Work order: When you reach the line holding "01/02/2021: none -> 232919", please begin to restate the lines word for word and continue through the last one in the material, excluding pictures.

-- Data follows --

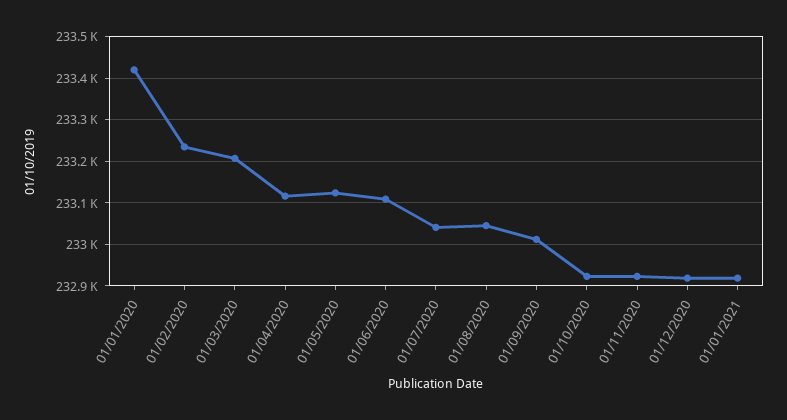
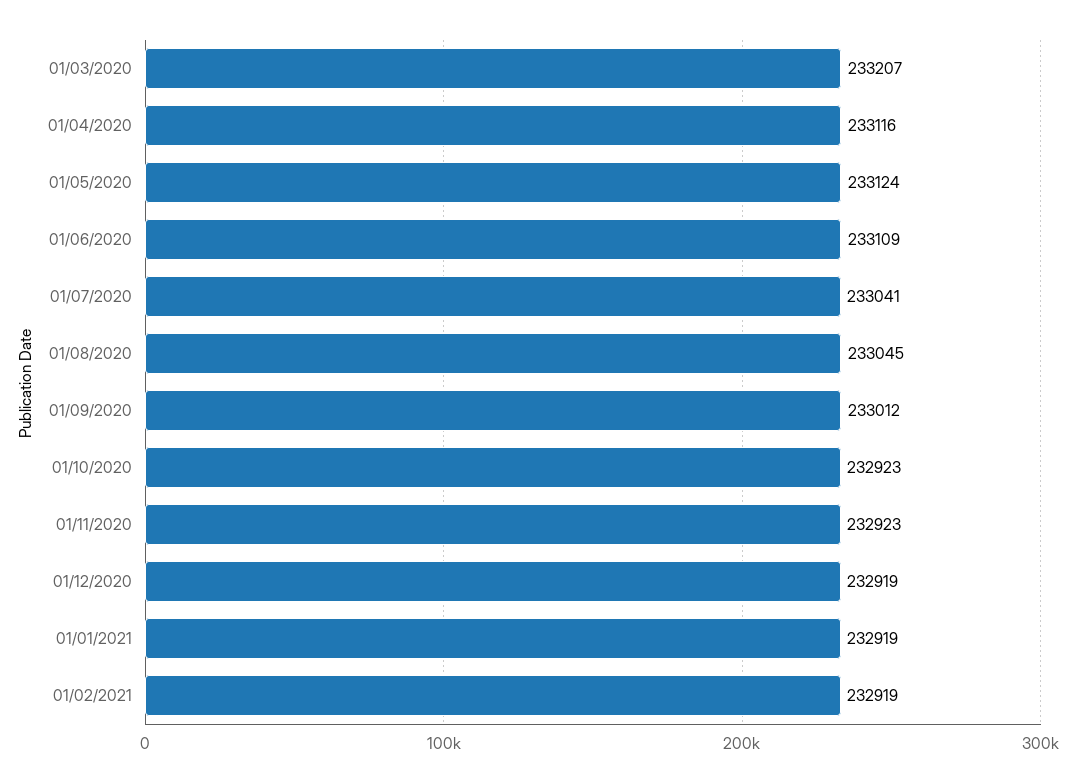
01/01/2020: 233420 -> none
01/02/2020: 233240 -> none
01/02/2021: none -> 232919

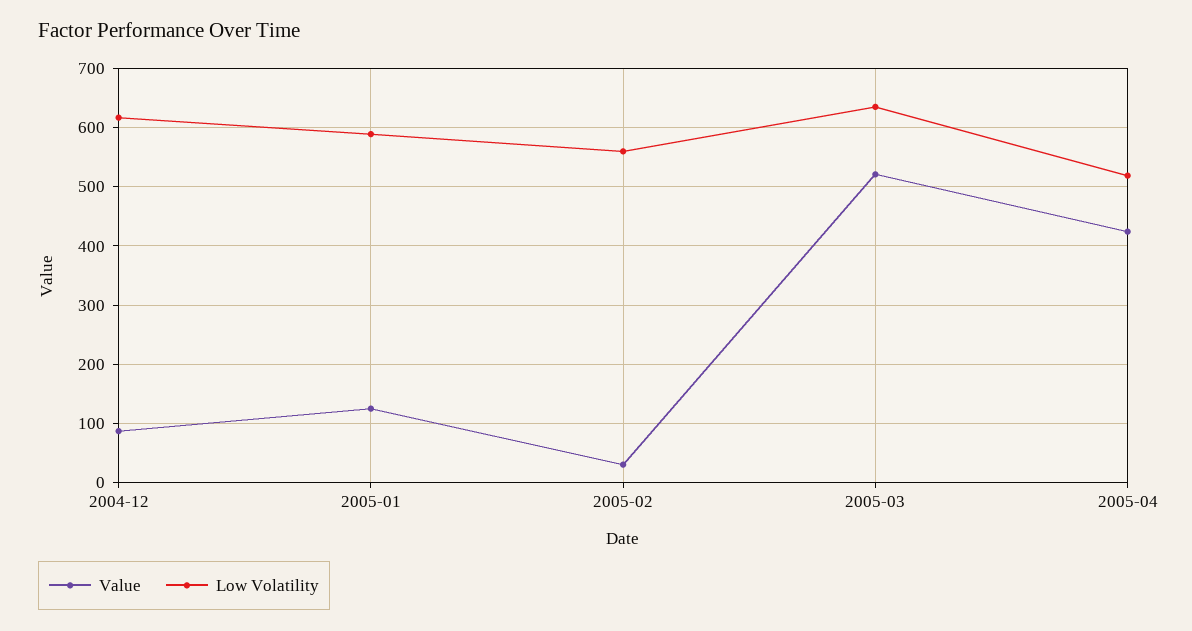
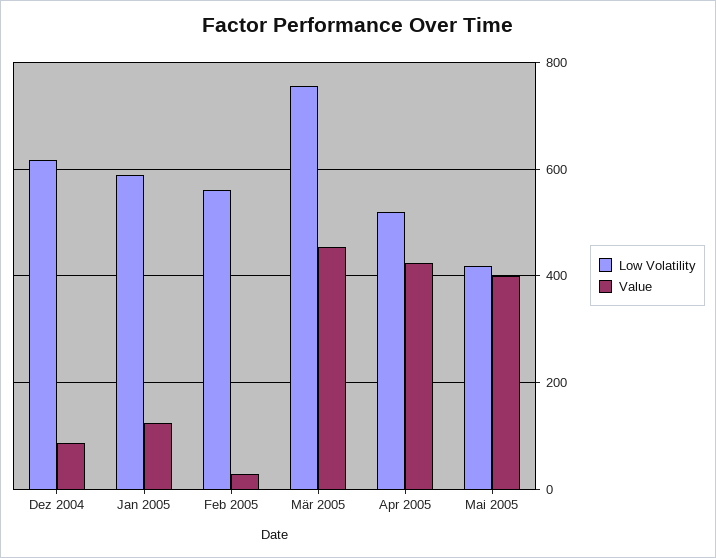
Value, 2005-03: 520 -> 460
Low Volatility, 2005-03: 640 -> 760
Low Volatility, Mai 2005: none -> 420
Value, Mai 2005: none -> 400

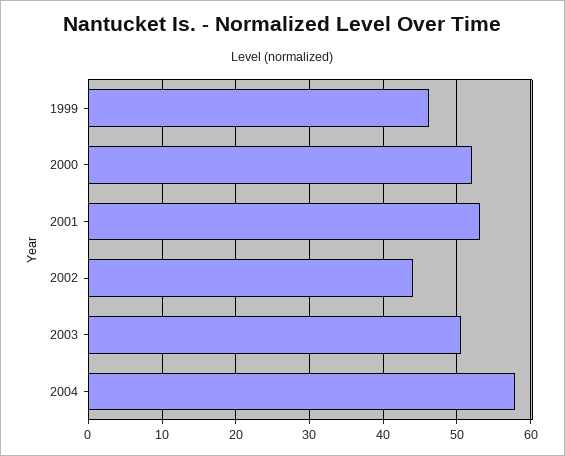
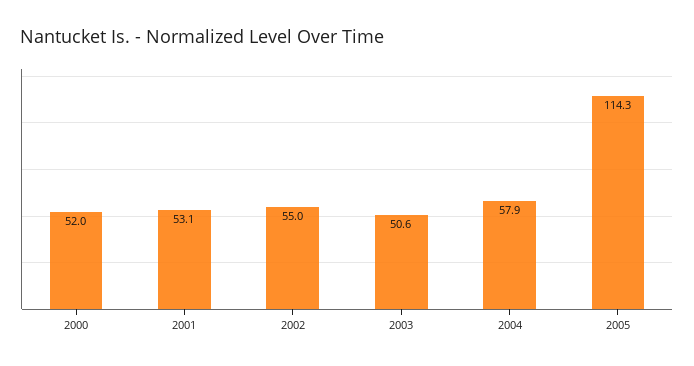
1999: 46 -> none
2002: 44 -> 55
2005: none -> 114.3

-- Data concluded --

Response to this task:
01/02/2021: none -> 232919

Value, 2005-03: 520 -> 460
Low Volatility, 2005-03: 640 -> 760
Low Volatility, Mai 2005: none -> 420
Value, Mai 2005: none -> 400

1999: 46 -> none
2002: 44 -> 55
2005: none -> 114.3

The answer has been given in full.